- _TASK TO COMPLETE_: Each entry listed below should be reproduced word for word.

- _PROVIDED DATA_:

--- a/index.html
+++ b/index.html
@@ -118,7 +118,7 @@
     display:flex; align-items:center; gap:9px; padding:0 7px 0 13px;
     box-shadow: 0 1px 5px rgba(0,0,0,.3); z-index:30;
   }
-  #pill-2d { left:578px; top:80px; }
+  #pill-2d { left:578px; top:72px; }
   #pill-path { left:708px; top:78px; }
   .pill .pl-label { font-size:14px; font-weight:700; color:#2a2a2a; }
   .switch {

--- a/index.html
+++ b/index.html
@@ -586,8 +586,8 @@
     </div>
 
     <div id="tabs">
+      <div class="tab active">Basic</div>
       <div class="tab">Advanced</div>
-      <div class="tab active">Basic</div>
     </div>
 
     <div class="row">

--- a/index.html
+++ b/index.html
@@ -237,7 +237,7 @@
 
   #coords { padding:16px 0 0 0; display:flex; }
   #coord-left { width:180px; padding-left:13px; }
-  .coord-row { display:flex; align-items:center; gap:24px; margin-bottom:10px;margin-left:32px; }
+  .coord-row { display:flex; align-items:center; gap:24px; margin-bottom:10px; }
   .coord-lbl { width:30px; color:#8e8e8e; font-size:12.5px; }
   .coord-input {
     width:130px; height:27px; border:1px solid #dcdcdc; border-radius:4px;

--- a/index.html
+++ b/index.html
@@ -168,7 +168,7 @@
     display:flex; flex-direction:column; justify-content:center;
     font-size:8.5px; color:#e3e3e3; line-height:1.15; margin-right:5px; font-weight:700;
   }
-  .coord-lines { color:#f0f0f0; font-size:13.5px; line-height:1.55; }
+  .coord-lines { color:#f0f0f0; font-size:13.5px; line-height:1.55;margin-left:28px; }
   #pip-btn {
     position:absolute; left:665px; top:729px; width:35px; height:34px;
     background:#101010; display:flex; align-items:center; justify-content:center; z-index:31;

- _ANSWER BOX_:
--- a/index.html
+++ b/index.html
@@ -118,7 +118,7 @@
     display:flex; align-items:center; gap:9px; padding:0 7px 0 13px;
     box-shadow: 0 1px 5px rgba(0,0,0,.3); z-index:30;
   }
-  #pill-2d { left:578px; top:80px; }
+  #pill-2d { left:578px; top:72px; }
   #pill-path { left:708px; top:78px; }
   .pill .pl-label { font-size:14px; font-weight:700; color:#2a2a2a; }
   .switch {

--- a/index.html
+++ b/index.html
@@ -586,8 +586,8 @@
     </div>
 
     <div id="tabs">
+      <div class="tab active">Basic</div>
       <div class="tab">Advanced</div>
-      <div class="tab active">Basic</div>
     </div>
 
     <div class="row">

--- a/index.html
+++ b/index.html
@@ -237,7 +237,7 @@
 
   #coords { padding:16px 0 0 0; display:flex; }
   #coord-left { width:180px; padding-left:13px; }
-  .coord-row { display:flex; align-items:center; gap:24px; margin-bottom:10px;margin-left:32px; }
+  .coord-row { display:flex; align-items:center; gap:24px; margin-bottom:10px; }
   .coord-lbl { width:30px; color:#8e8e8e; font-size:12.5px; }
   .coord-input {
     width:130px; height:27px; border:1px solid #dcdcdc; border-radius:4px;

--- a/index.html
+++ b/index.html
@@ -168,7 +168,7 @@
     display:flex; flex-direction:column; justify-content:center;
     font-size:8.5px; color:#e3e3e3; line-height:1.15; margin-right:5px; font-weight:700;
   }
-  .coord-lines { color:#f0f0f0; font-size:13.5px; line-height:1.55; }
+  .coord-lines { color:#f0f0f0; font-size:13.5px; line-height:1.55;margin-left:28px; }
   #pip-btn {
     position:absolute; left:665px; top:729px; width:35px; height:34px;
     background:#101010; display:flex; align-items:center; justify-content:center; z-index:31;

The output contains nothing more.